State Rep. Ilhan Omar, a DFL candidate for Congress, said Monday she would return $2,500 in speaking fees from two Minnesota community colleges after a GOP colleague criticized the payments.
“To address this concern, these honoraria will be returned to the institutions through their scholarship funds as soon as possible,” Omar said in a statement released by her office.
Rep. Steve Drazkowski, R-Mazeppa, noted at a news conference that Omar’s acceptance of money from the college speaking events was a violation of House rules. The rule in question says members can’t accept an honorarium for a service from an individual or organization that has a direct interest in the business of the House.
“I don’t like corruption in government, and neither do my constituents,” Drazkowski said.
A couple of months after she took office in early January 2017, Omar was paid to speak at Normandale Community College in February and Inver Hills Community College in April.
In her statement, Omar said the engagements were booked before she was elected in November 2016 and that she didn’t know she needed to apply House rules to previously confirmed engagements.
Omar said it’s “regrettable Rep. Drazkowski didn’t approach me directly with his concern so I could address this oversight.”
Omar is one of three leading DFLers running for an open Minneapolis-area congressional seat in the Aug. 14 primary. In June, she won the DFL Party endorsement for Congress. She’s running against fellow DFLers House Speaker Margaret Anderson Kelliher and state Sen. Patricia Torres Ray.
The first Somali-American person elected to a state legislative seat in the U.S., Omar began to attract state and national media attention in August 2016 after she unseated a 44-year House incumbent in the DFL primary; she won the general election that November.
She is a member of the House committee that makes funding and policy decisions for Minnesota’s public colleges and universities.
Drazkowski, a six-term lawmaker, said he discovered the college fees after Omar filed a required Statement of Economic Interest on June 20 — months after the filing deadline, resulting in a $1,100 fine — and listed more than a dozen honorariums, including from the two community colleges in the Minnesota State colleges and universities system (formerly known as MnSCU). Omar also received $250 for travel expenses this year from Minnesota State University Mankato for speaking on a panel.
In an e-mail to campus leaders on July 11, Minnesota State Chancellor Devinder Malhotra said he had been notified that campuses had paid state legislators for engagements and instructed them to make sure it didn’t continue.
Asked Monday if he’s trying to oust Omar, Drazkowski said he’s just pointing out violations of the Minnesota House rules. Since the form was filed after the Legislature adjourned in May, Drazkowski said the House ethics committee couldn’t take action.

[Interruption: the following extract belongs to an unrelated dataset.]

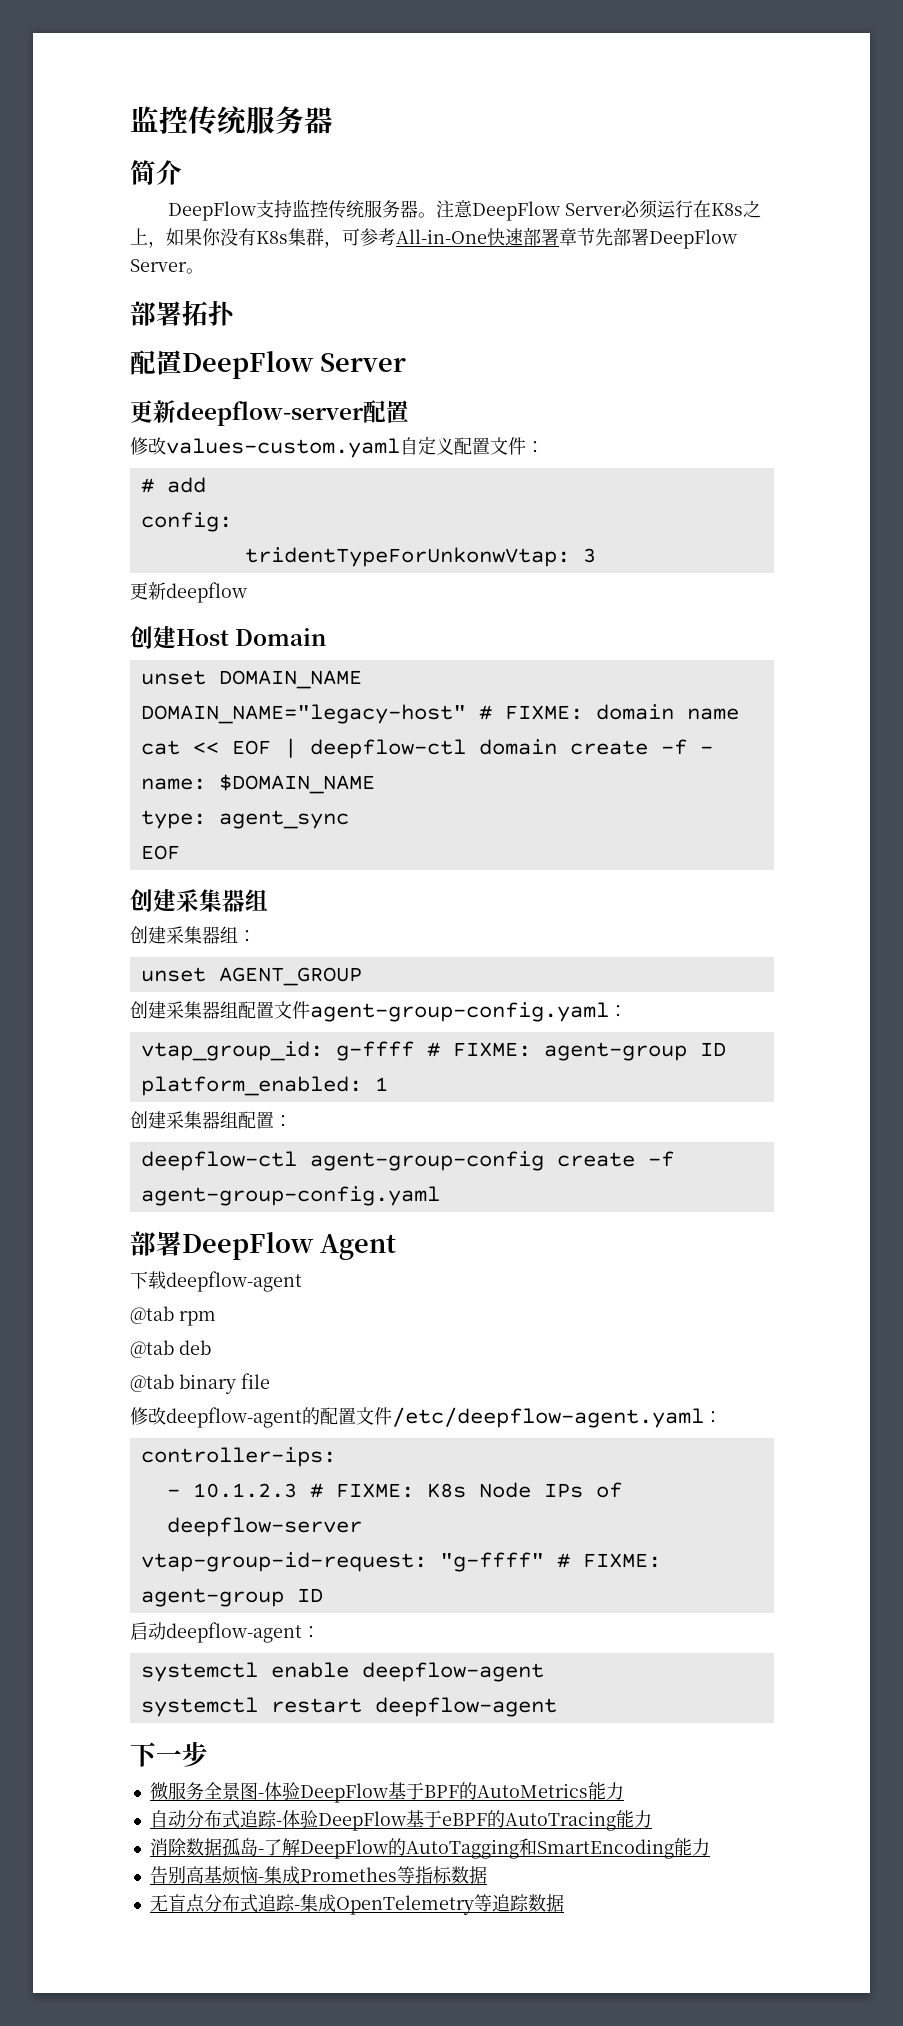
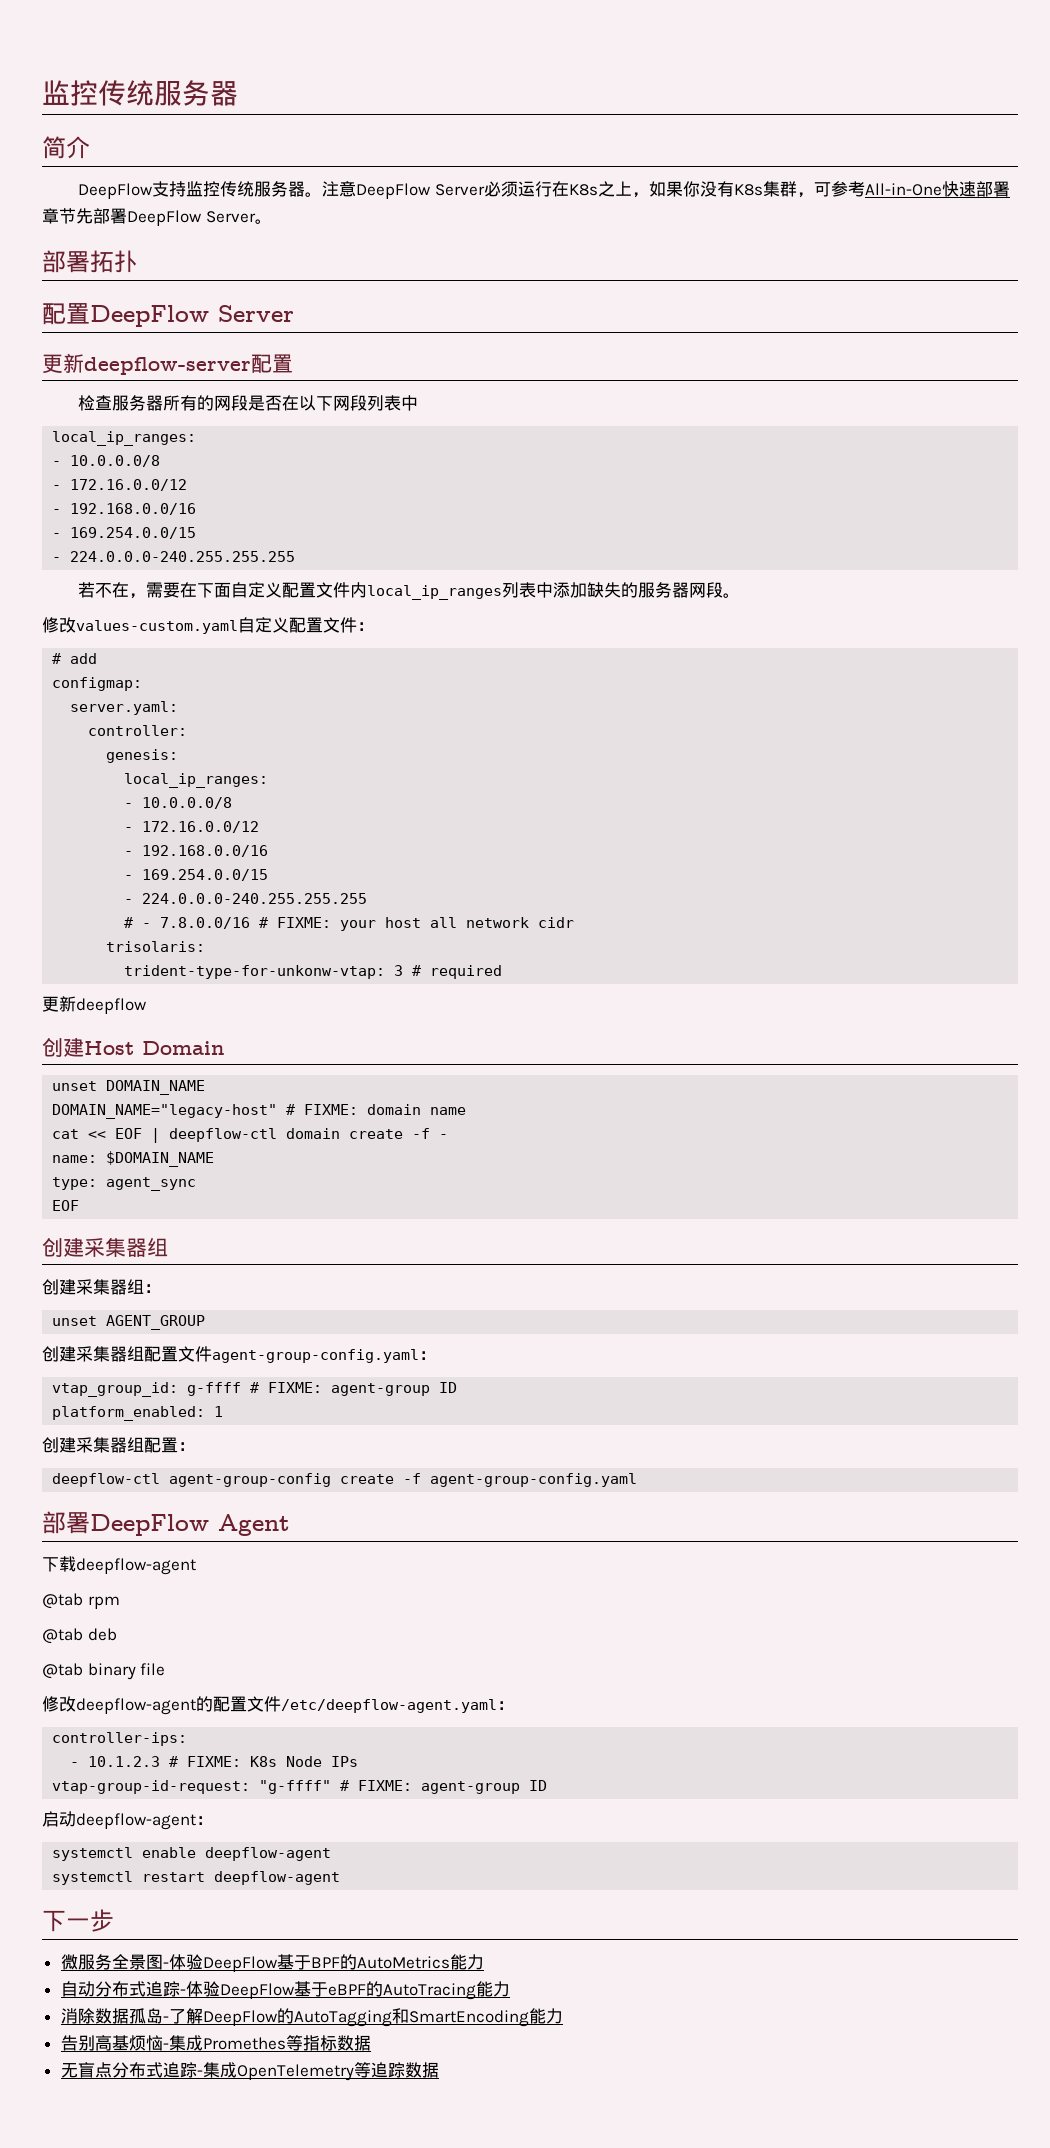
(409, 411) none -> [78,395,419,411] [52,431,197,446] [52,455,161,467] [52,479,188,491] [52,503,197,515] [52,527,197,539] [52,551,296,562] [78,582,741,600] // 检查服务器所有的网段是否在以下网段列表中 // local_ip_ranges: // - 10.0.0.0/8 // - 172.16.0.0/12 // - 192.168.0.0/16 // - 169.254.0.0/15 // - 224.0.0.0-240.255.255.255 // 若不在，需要在下面自定义配置文件内local_ip_ranges列表中添加缺失的服务器网段。
[140,512,232,532] [244,547,570,567] config: // tridentTypeForUnkonwVtap: -> [52,677,143,691] [70,701,179,715] [88,725,188,736] [106,749,179,763] [124,773,269,788] [124,797,233,809] [124,821,260,833] [124,845,269,857] [124,869,269,881] [124,893,368,904] [124,917,575,931] [106,941,206,952] [124,965,386,979] configmap: // server.yaml: // controller: // genesis: // local_ip_ranges: // - 10.0.0.0/8 // - 172.16.0.0/12 // - 192.168.0.0/16 // - 169.254.0.0/15 // - 224.0.0.0-240.255.255.255 // # - 7.8.0.0/16 # FIXME: your host all network cidr // trisolaris: // trident-type-for-unkonw-vtap:
(596, 555) none -> [412,965,503,979] # required
[595,1482,622,1498] [166,1517,362,1537] of deepflow-server -> (359, 1761) none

“Being a legislator is not supposed to be a transactional occupation and that just appears to be what we have here,” he said, before Omar announcing that she would repay the money.
It’s the second violation in a week that Drazkowski has lobbed at Omar. Last week, he filed a complaint with the state’s Campaign Finance and Public Disclosure Board accusing Omar of using campaign money to pay her divorce lawyer’s legal fees — a violation of state law. Omar and her attorney said last week that the allegation was false and the $2,250 fee Drazkowski was questioning was for legal services for crisis management, not her 2017 divorce.